Freeman says that debuting Atlanta Art Fair was partly inspired by the excitement generated by Atlanta Art Week, as well as Atlanta’s clear potential for growth. “The South is very underserved in terms of art fairs,” said Freeman speaking by phone from New York City.

The 2024 Atlanta Art Fair will take place at Pullman Yards on the edge of Kirkwood and Edgewood, the location for rotating experiential events like Jurassic World:The Exhibition, Stranger Things: The Experience, The Queen’s Ball: A Bridgerton Experience and also the location for numerous UTA Artist Space Atlanta pop-up exhibitions before the gallery opened its Peachtree Street location.

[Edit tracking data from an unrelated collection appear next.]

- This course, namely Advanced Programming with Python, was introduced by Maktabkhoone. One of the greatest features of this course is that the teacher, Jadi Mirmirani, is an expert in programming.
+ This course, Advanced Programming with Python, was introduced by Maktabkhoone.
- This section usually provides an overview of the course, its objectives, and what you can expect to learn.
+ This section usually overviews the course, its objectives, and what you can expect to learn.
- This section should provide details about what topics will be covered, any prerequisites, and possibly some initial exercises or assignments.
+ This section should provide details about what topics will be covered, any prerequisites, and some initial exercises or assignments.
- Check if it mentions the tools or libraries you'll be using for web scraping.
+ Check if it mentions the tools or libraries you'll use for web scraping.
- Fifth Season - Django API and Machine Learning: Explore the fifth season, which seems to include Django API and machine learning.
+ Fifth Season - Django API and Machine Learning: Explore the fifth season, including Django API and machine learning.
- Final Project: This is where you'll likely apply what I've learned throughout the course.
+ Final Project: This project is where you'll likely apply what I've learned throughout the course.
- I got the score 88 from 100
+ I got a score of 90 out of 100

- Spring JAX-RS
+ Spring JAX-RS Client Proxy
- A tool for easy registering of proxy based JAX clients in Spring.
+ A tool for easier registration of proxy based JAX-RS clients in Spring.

In an art landscape as spread out as Atlanta’s, with galleries clustered in Buckhead, the West End, Decatur and Inman Park, Atlanta Art Fair will offer audiences the chance to visit gallery, museum and non-profit booths under one roof during the fair’s four day October 2024 run. Art fairs “provide a snapshot of current trends,” Freeman told the online site Artsy.

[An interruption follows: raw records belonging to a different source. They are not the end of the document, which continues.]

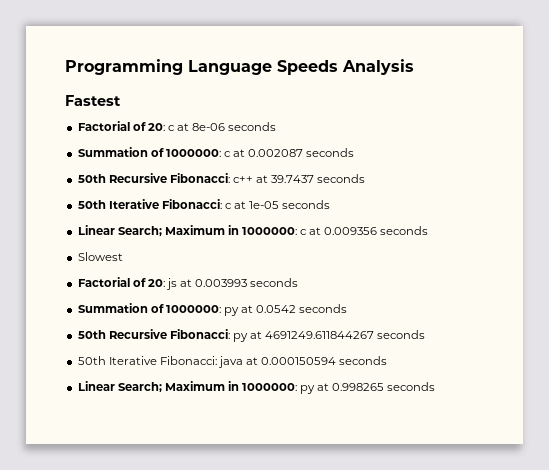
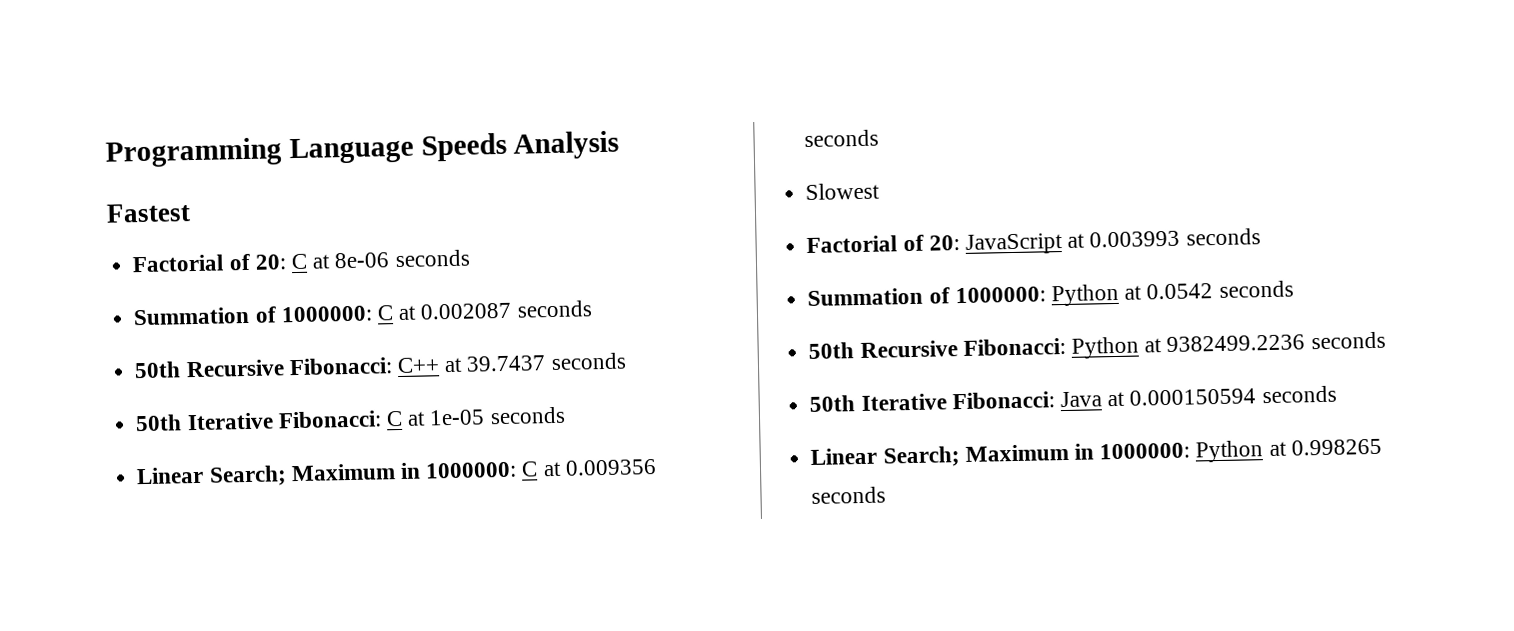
- Factorial of 20: c at 8e-06 seconds
+ Factorial of 20: C at 8e-06 seconds
- Summation of 1000000: c at 0.002087 seconds
+ Summation of 1000000: C at 0.002087 seconds
- 50th Recursive Fibonacci: c++ at 39.7437 seconds
+ 50th Recursive Fibonacci: C++ at 39.7437 seconds
- 50th Iterative Fibonacci: c at 1e-05 seconds
+ 50th Iterative Fibonacci: C at 1e-05 seconds
- Linear Search; Maximum in 1000000: c at 0.009356 seconds
+ Linear Search; Maximum in 1000000: C at 0.009356 seconds
- Factorial of 20: js at 0.003993 seconds
+ Factorial of 20: JavaScript at 0.003993 seconds
- Summation of 1000000: py at 0.0542 seconds
+ Summation of 1000000: Python at 0.0542 seconds
- 50th Recursive Fibonacci: py at 4691249.611844267 seconds
- 50th Iterative Fibonacci: java at 0.000150594 seconds
+ 50th Recursive Fibonacci: Python at 9382499.2236 seconds
+ 50th Iterative Fibonacci: Java at 0.000150594 seconds
- Linear Search; Maximum in 1000000: py at 0.998265 seconds
+ Linear Search; Maximum in 1000000: Python at 0.998265 seconds

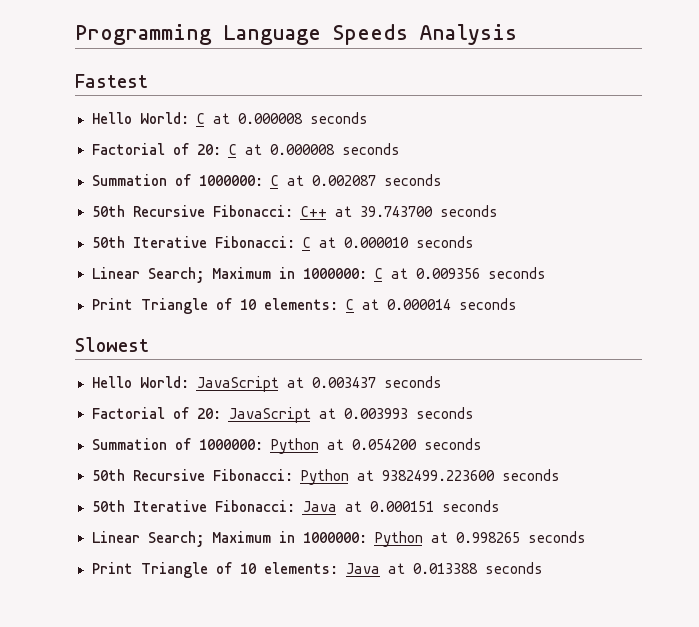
+ Hello World: C at 0.000008 seconds
- Factorial of 20: C at 8e-06 seconds
+ Factorial of 20: C at 0.000008 seconds
- 50th Recursive Fibonacci: C++ at 39.7437 seconds
+ 50th Recursive Fibonacci: C++ at 39.743700 seconds
- 50th Iterative Fibonacci: C at 1e-05 seconds
+ 50th Iterative Fibonacci: C at 0.000010 seconds
+ Print Triangle of 10 elements: C at 0.000014 seconds
  Slowest
+ Hello World: JavaScript at 0.003437 seconds
- Summation of 1000000: Python at 0.0542 seconds
+ Summation of 1000000: Python at 0.054200 seconds
- 50th Recursive Fibonacci: Python at 9382499.2236 seconds
+ 50th Recursive Fibonacci: Python at 9382499.223600 seconds
- 50th Iterative Fibonacci: Java at 0.000150594 seconds
+ 50th Iterative Fibonacci: Java at 0.000151 seconds
+ Print Triangle of 10 elements: Java at 0.013388 seconds

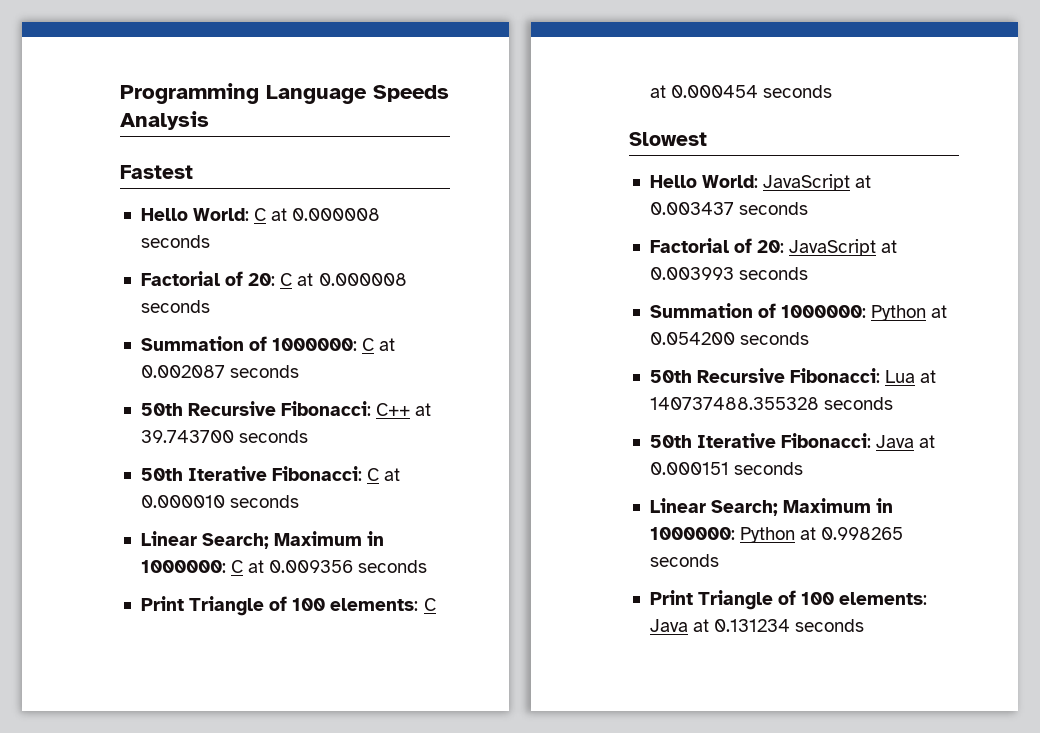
- Print Triangle of 10 elements: C at 0.000014 seconds
+ Print Triangle of 100 elements: C at 0.000454 seconds
- 50th Recursive Fibonacci: Python at 9382499.223600 seconds
+ 50th Recursive Fibonacci: Lua at 140737488.355328 seconds
- Print Triangle of 10 elements: Java at 0.013388 seconds
+ Print Triangle of 100 elements: Java at 0.131234 seconds

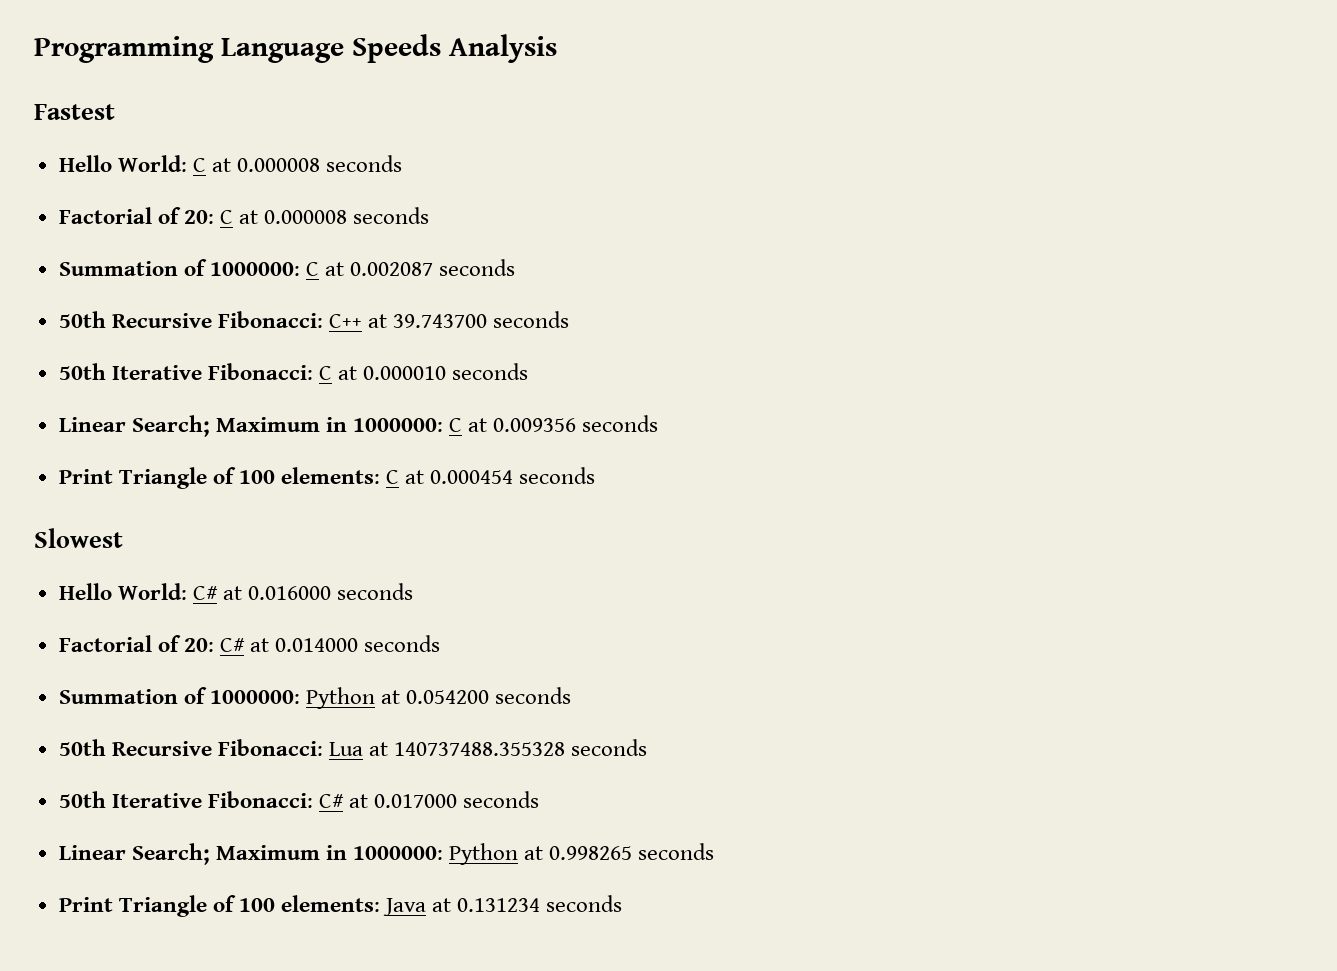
- Hello World: JavaScript at 0.003437 seconds
- Factorial of 20: JavaScript at 0.003993 seconds
+ Hello World: C# at 0.016000 seconds
+ Factorial of 20: C# at 0.014000 seconds
- 50th Iterative Fibonacci: Java at 0.000151 seconds
+ 50th Iterative Fibonacci: C# at 0.017000 seconds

Atlanta Art Fair will primarily focus on what Freeman anticipates will be 60% local galleries and also include regional galleries with participation from New York galleries also expected. Freeman says AMP’s Seattle Art Fair and Art Market San Francisco average 15,000-20,000 attendees.

Respected Philadelphia-based curator Nato Thompson, who previously worked in Atlanta on a 2015 outdoor exhibition “Dream” staged by Flux Projects, will team up with Atlanta curators to drive all public programming at Atlanta Art Fair.

“We’ve watched as interest in Atlanta’s art scene has grown, and with Atlanta Art Fair, we are hoping to put the city’s creative community on an even bigger map,” said Thompson, who also notes “we are very much looking forward to engaging local voices to really capture the essence of the city’s art scene, which is why we feel it is essential to collaborate with Atlanta-based curators for their deep connections and understanding of the region.”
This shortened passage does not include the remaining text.